Hıncal ULUÇ / SABAH / ÇARŞAMBA

Film bittiği anda içimden aynen böyle dedim işte..

"Teşekkürler Yılmaz Erdoğan!."

Türk sinemasına bu kadar güzel bir film armağan ettiği için.. Genel..

Bana bu kadar güzel, bu kadar keyifli, bu kadar duygu, sevgi ve gurur dolu bir film izlettiği için.. Özel!..

Ekşi Elmalar, Kelebeğin Rüyası'ndan sonra unutulmazlarım arasına girdi..

Film, 12 Eylül öncesi ve sonrası dönemde geçtiği için, politik durumlar, mesajlar bekleyenler olmuş.. Oysa Yılmaz politik bir film yapmamış.. 1920'de de geçebilirdi o hikaye.. Bugün de.. O günler de, bugün de, filmde gerektiği kadar yer alırdı. Hepsi o..

Çünkü Yılmaz, politika yapmıyor. Anlattığı insan.. Doğu insanı..
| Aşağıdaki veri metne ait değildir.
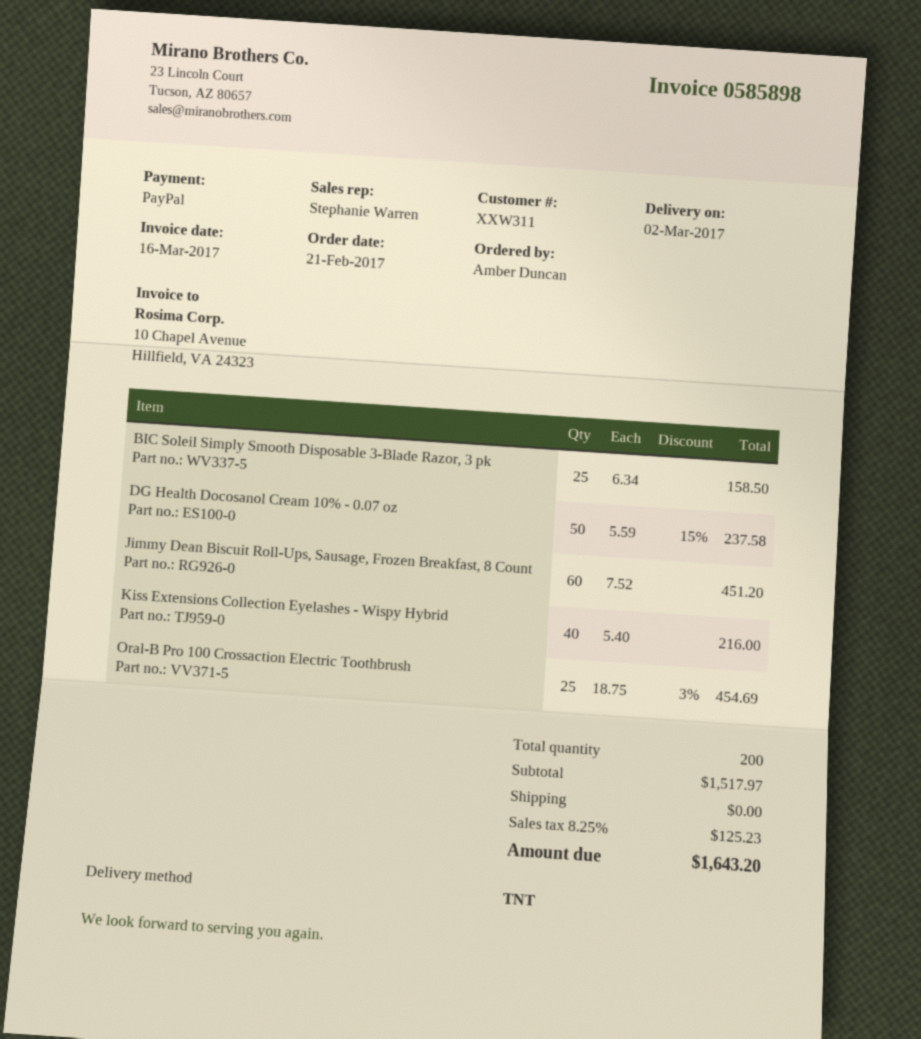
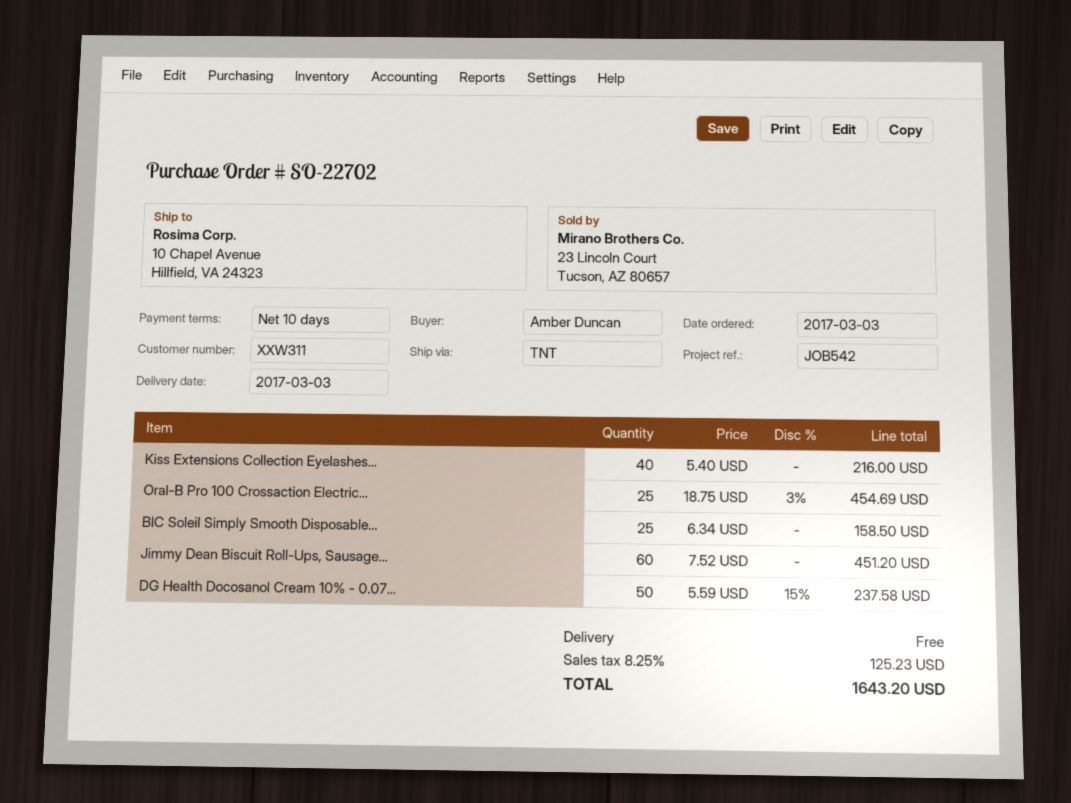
order date: 2017-02-21 -> 2017-03-03
delivery date: 2017-03-02 -> 2017-03-03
Kendisi de söylüyor zaten.. "Ben felsefe yapıyorum" diyor.. İlk felsefe dersini de "Efendim, 80 öncesinin devrimci hareketleri derinleşmemiş" diye filmi eleştirecek entellere, Reis'in (İki dönem Belediye Başkanlığı yaptığı için herkes Reis diyor) ağzından daha filmin başında veriyor.. Filozofça..

"Bizim millet 'Olmaz' demeyi sever. Olmadığı zaman da 'Ben dememiş miydim' diye övünür!."
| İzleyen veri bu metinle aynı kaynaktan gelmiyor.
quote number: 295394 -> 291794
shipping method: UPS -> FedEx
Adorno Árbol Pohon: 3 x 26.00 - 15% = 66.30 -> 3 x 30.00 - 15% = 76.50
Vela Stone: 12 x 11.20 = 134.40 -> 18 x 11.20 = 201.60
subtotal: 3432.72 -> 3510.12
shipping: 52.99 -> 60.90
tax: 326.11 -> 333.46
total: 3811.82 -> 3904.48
Oysa hem de nasıl olmuş, Ekşi Elmalar.. Hem de nasıl olmuş!. Bir sahnede gülüyorsunuz.. Ama her gülüşünüzün içinde bir acılık da var. Yani, şaklabanlık, küfürle değil, düşündürerek güldürüyor Yılmaz.. Hemen ardındaki sahnede, müthiş bir duygusallık var.. Gözlerinizin yaşarmasına engel olamıyorsunuz..

Film başından sonuna bu git geller arasında.. Ve de ara ara, nasıl insanı haince vuran sahneler yapmış.. "Haince.." Çünkü canınıza okuyor o sahneler, tokat gibi gelerek..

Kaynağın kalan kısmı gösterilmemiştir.